This song is about Iggy Pop's lifestyle as a hard-living heroin addict. The title is taken from the 1956 film of the same name, which itself is an adaptation of Irving Stone's 1934 biographical novel about the Dutch painter Vincent Van Gogh.
The song makes several references to Johnny Yen, a character in American writer William S. Burroughs' 1962 novel The Ticket That Exploded
. References to the novel also account for the lyrical preoccupation with stripteases, drugs, and hypnotizing chickens.
David Bowie co-wrote this song with Iggy Pop, with Bowie composing the music on a ukulele. It was inspired by the opening to the American Forces Network News, which the pair listened to in Berlin. Iggy recalled to Q magazine April 2013: "Once a week the Armed Forces Network would play Starsky & Hutch and that was our little ritual. AFN would broadcast an ID when they came on the air, a representation of a radio tower, and it made a signal sound, 'beep-beep-beep, beep-beep-ba-beep.' And we went, 'Aha we'll take that!'. David grabbed his ukulele, worked out the chords, and away we went."
Belying the drug references in this song, Iggy Pop was trying to get clean around this time, as was David Bowie - for both it was a relatively sober time in their lives. Pop still played up the image of a combustible addict, not only in his lyrics, but in his stage antics (although he cut his hair short around this time because that's what he thought "straight people" did). Being (somewhat) clean gave him the freedom to act out as if he wasn't, which he did on "Lust For Life."
The song was re-released as a single in 1996, featuring on the soundtrack for the British film Trainspotting
(where drug abuse was a central theme). While the song didn't chart when it was first released, this reissue reached #26 in the UK. This success might explain the subsequent release in 1998 of "The Passenger
," another song from the same album, which made #22 UK.
A remix of the song by The Prodigy led off the soundtrack for the movie's sequel, T2 Trainspotting
, which was released 20 years later.
Because of its chorus that can be interpreted as a message to live life to its fullest, this song is often used in commercials, including one for Royal Caribbean Cruises where the advertisement jumps from the opening line "Here comes Johnny Yen again" straight to the chorus "Lust for life," conveniently omitting all the interim references to liquor, drugs, "flesh machines," and stripteases. The campaign began in 2001 and ran for nearly a decade, befuddling fans who marveled at the incongruity, but effectively marketing the product, as Royal Caribbean was reaching out to a younger demographic and positioning their cruises as more of an adventure and less about the shuffleboard and buffets.

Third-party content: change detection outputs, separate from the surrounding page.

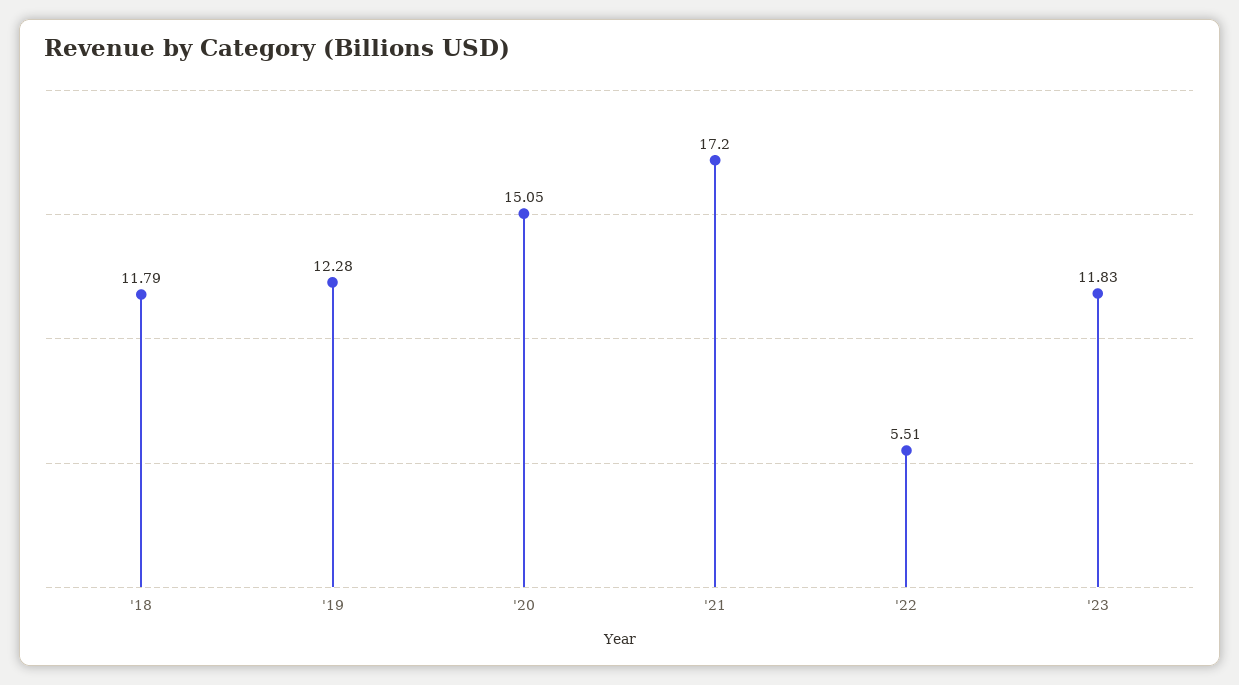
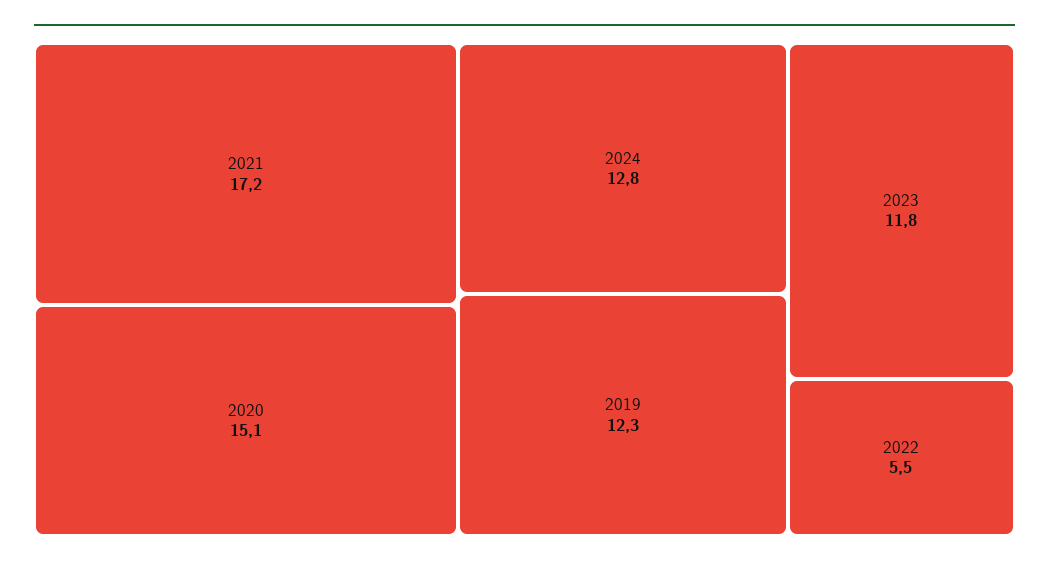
'18: 11.79 -> none
2024: none -> 12.8

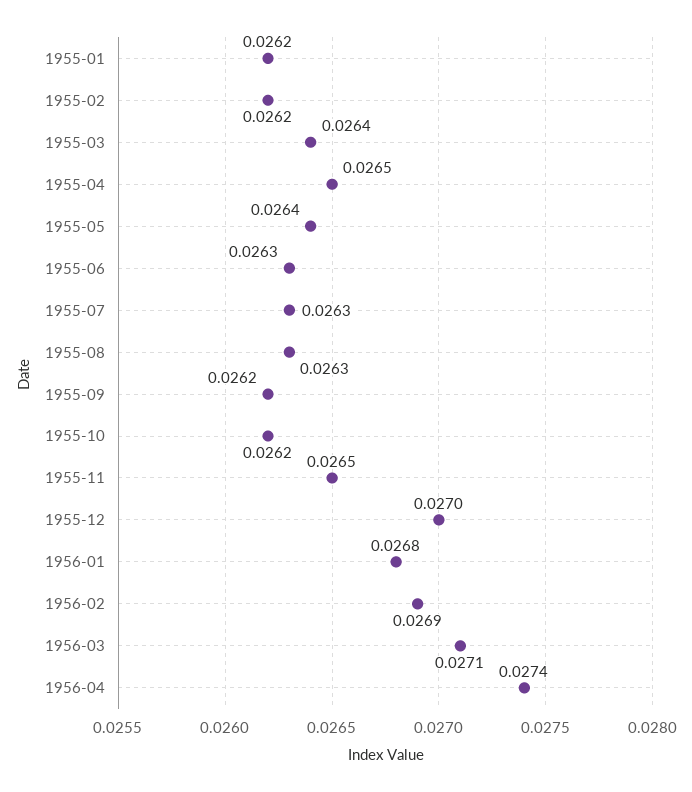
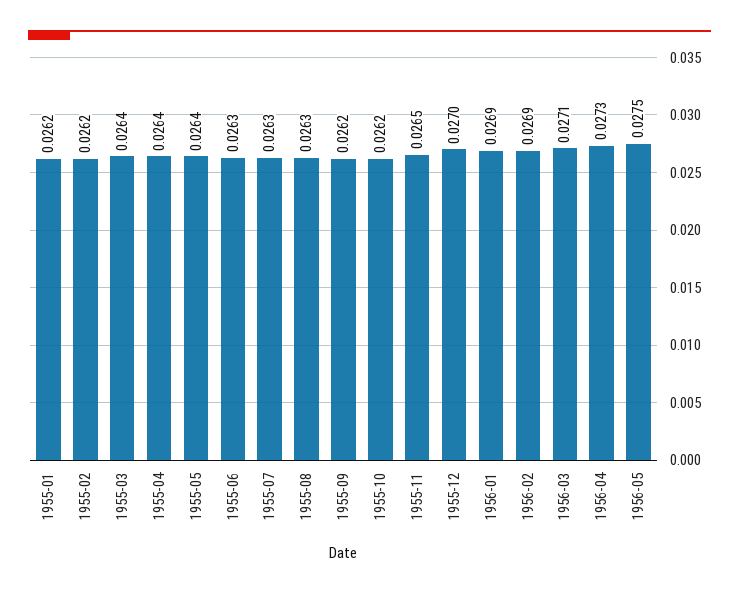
1955-04: 0.0265 -> 0.0264
1956-01: 0.0268 -> 0.0269
1956-04: 0.0274 -> 0.0273
1956-05: none -> 0.0275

Most viewers didn't make the heroin association, but that's true of the song in general, as the rousing chorus is what cuts through. And while some of Pop's fans were outraged, he loved it. Pop controlled the rights to his performance of the song, which is what Royal Caribbean used, but couldn't stop companies from using re-recorded versions which often appeared without his approval. With this campaign, he got paid, and not eager to bite the hand, said, "I actually enjoyed Royal Caribbean's usage. And to me, it's just great that it's out there in any form for someone to hear."
This is one of Iggy Pop's most popular songs; the vocal doesn't come in until 1:12, but the catchy chorus and driving beat give it plenty of pop appeal.
This is the opening theme to the syndicated sports talk program The Jim Rome Show
, which has been on the air since 1996.
Glenn - Bandera, TX
The line "I've had it in the ear before" is an expression meaning you've been screwed over.
Bertrand - Paris, France
The recognizable drum and guitar riffs are notably replicated in the Australian garage rock band Jet's 2003 single "Are You Gonna Be My Girl
." The similarities were subject to media scrutiny, though both bands have admitted that the primary inspiration for their tracks were Motown hits, such as The Supremes' "You Can't Hurry Love
" and Martha & the Vandellas' "I'm Ready for Love."
In addition to Trainspotting, this song was used in the following movies:
Desperately Seeking Susan (1985)
A Guy Thing (2003)
Rugrats Go Wild (2003)
Just Like Heaven (2005)
It also appeared in the 2003 episode of The Simpsons "The Regina Monologues," and the 2007 episode of Chuck, "Chuck Versus the Helicopter."